Bible Archaeology

Sealed Under Turkish Mud, a Well-Preserved Byzantine Chapel

A fantastic find as reported today in New York Times:

DEMRE, Turkey — In the fourth century A.D., a bishop named Nicholas transformed the city of Myra, on the Mediterranean coast of what is now Turkey, into a Christian capital.

One wall of the chapel has a cross-shaped window that, when sunlit, beams its shape onto an altar table.

A vibrant fresco that is unusual for Turkey was perfectly preserved.

Nicholas was later canonized, becoming the St. Nicholas of Christmas fame. Myra had a much unhappier fate.

After some 800 years as an important pilgrimage site in the Byzantine Empire it vanished — buried under 18 feet of mud from the rampaging Myros River. All that remained was the Church of St. Nicholas, parts of a Roman amphitheater and tombs cut into the rocky hills.

But now, 700 years later, Myra is reappearing.

Archaeologists first detected the ancient city in 2009 using ground-penetrating radar that revealed anomalies whose shape and size suggested walls and buildings. Over the next two years they excavated a small, stunning 13th-century chapel sealed in an uncanny state of preservation. Carved out of one wall is a cross that, when sunlit, beams its shape onto the altar. Inside is a vibrant fresco that is highly unusual for Turkey.

The chapel’s structural integrity suggests that Myra may be largely intact underground. “This means we can find the original city, like Pompeii,” said Nevzat Cevik, an archaeologist at Akdeniz University who is director of the excavations at Myra, beneath the modern town of Demre.

Mark Jackson, a Byzantine archaeologist at Newcastle University in England, who was not involved in the research, called the site “fantastic,” and added,“This level of preservation under such deep layers of mud suggests an extremely well-preserved archive of information.”

Occupied since at least the fourth century B.C., Myra was one of the most powerful cities in Lycia, with a native culture that had roots in the Bronze Age. It was invaded by Persians, Hellenized by Greeks, and eventually controlled by Romans.

Until the chapel was unearthed, the sole remnant of Myra’s Byzantine era was the Church of St. Nicholas. (The bishop, also known as Nicholas the Wondermaker, was a native Lycian of Greek descent.) First built in the fifth century A.D. and reconstructed repeatedly, it was believed to house his remains and drew pilgrims from across the Mediterranean. Today, Cyrillic signs outside souvenir shops cater to the Russian Orthodox faithful.

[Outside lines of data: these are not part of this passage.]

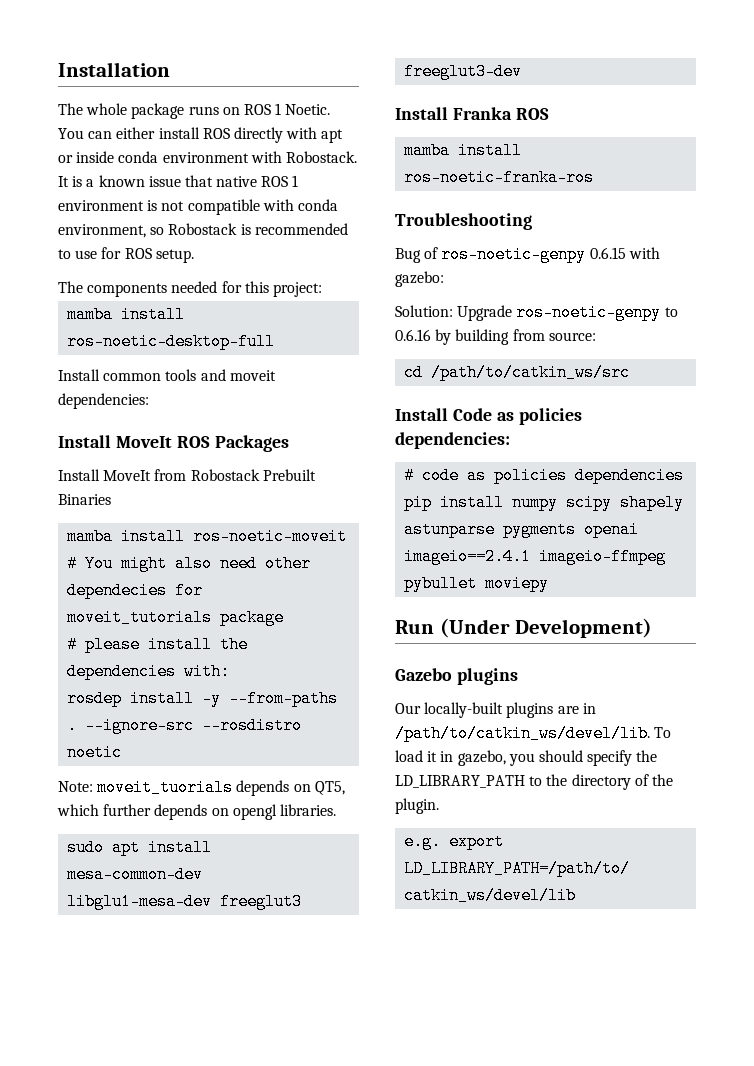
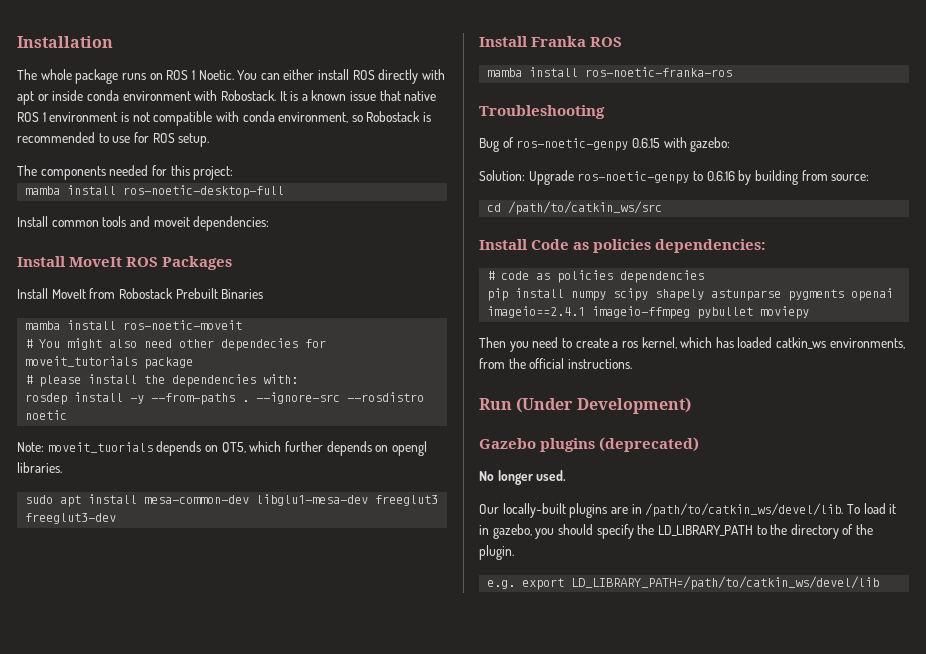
+ Then you need to create a ros kernel, which has loaded catkin_ws environments, from the official instructions.
- Gazebo plugins
+ Gazebo plugins (deprecated)
+ No longer used.

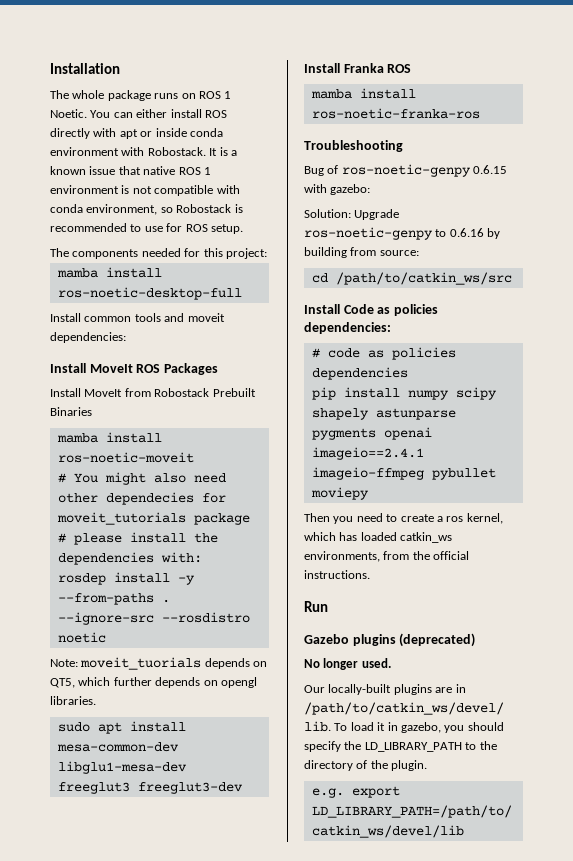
- Run (Under Development)
+ Run

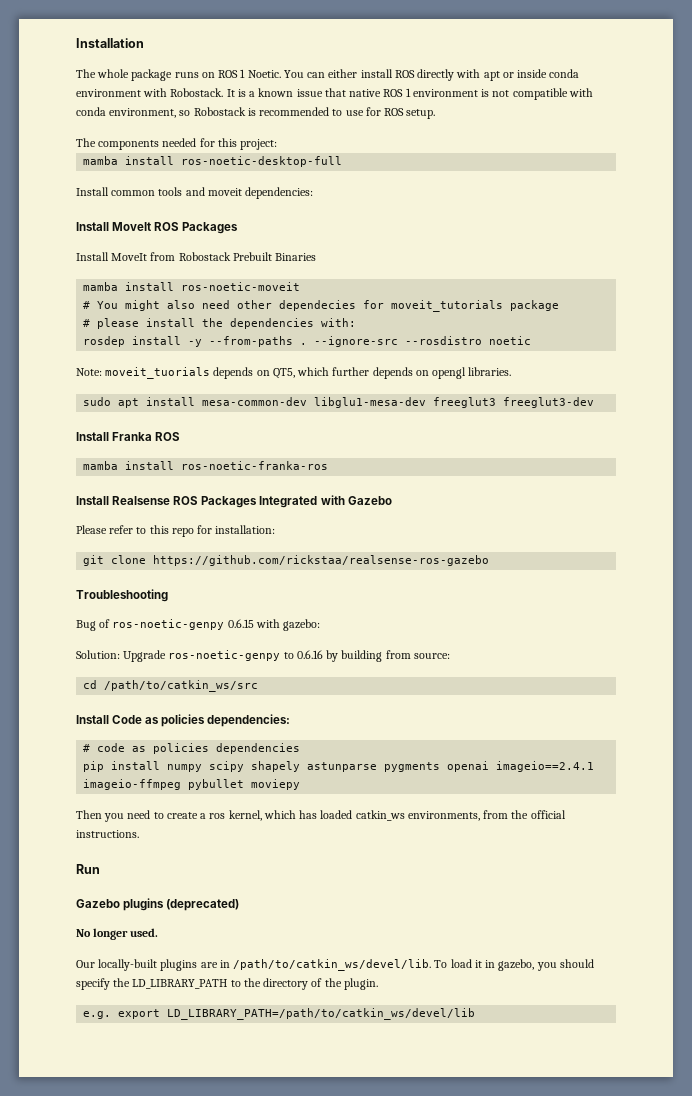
+ Install Realsense ROS Packages Integrated with Gazebo
+ Please refer to this repo for installation:
+ git clone https://github.com/rickstaa/realsense-ros-gazebo

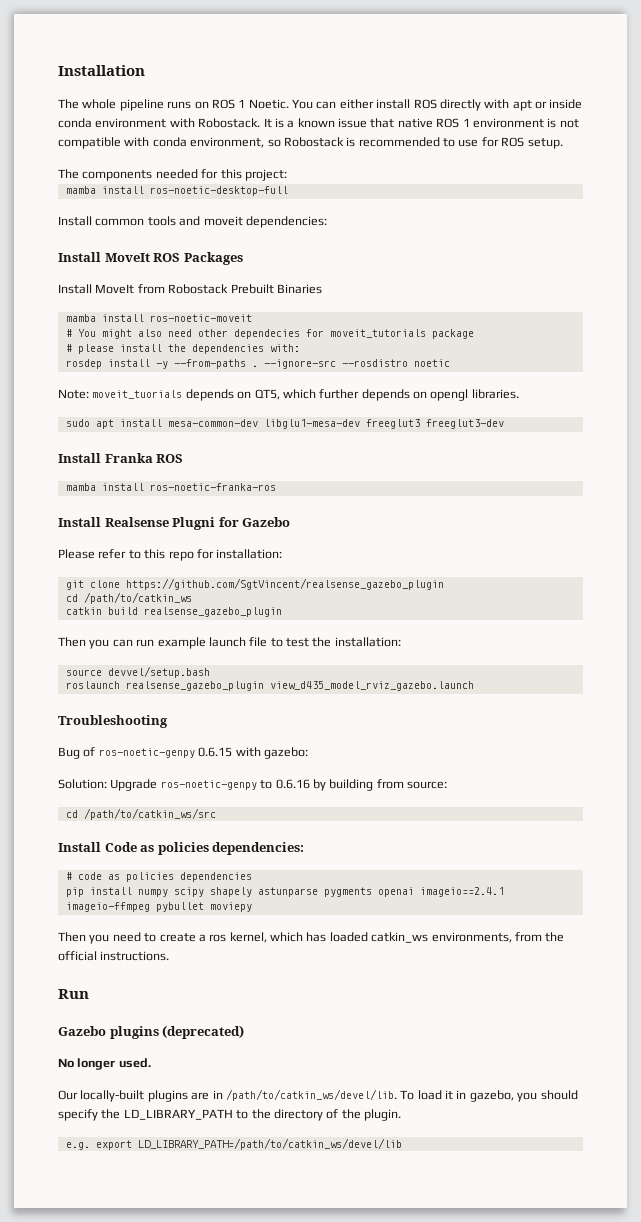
- The whole package runs on ROS 1 Noetic.
+ The whole pipeline runs on ROS 1 Noetic.
- Install Realsense ROS Packages Integrated with Gazebo
+ Install Realsense Plugni for Gazebo
- git clone https://github.com/rickstaa/realsense-ros-gazebo
+ git clone https://github.com/SgtVincent/realsense_gazebo_plugin
+ cd /path/to/catkin_ws
+ catkin build realsense_gazebo_plugin
+ Then you can run example launch file to test the installation:
+ source devvel/setup.bash
+ roslaunch realsense_gazebo_plugin view_d435_model_rviz_gazebo.launch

But Myra attracted invaders, too. Arabs attacked in the seventh and ninth centuries. In the 11th, Seljuk Turks seized the city, and the bones thought to be those of Nicholas were stolen away to Bari, in southern Italy, by merchants who claimed to have been sent by the pope.

By the 13th century, Myra was largely abandoned. Yet someone built the small chapel using stones recycled from buildings and tombs.

One wall of the chapel has a cross-shaped window that, when sunlit, beams its shape onto an altar table.

Decades later, several seasons of heavy rain appear to have sealed Myra’s fate. The chapel provides evidence of Myra’s swift entombment. If the sediment had built up gradually, the upper portions should show more damage; instead, except for the roof’s dome, at the surface, its preservation is consistent from bottom to top.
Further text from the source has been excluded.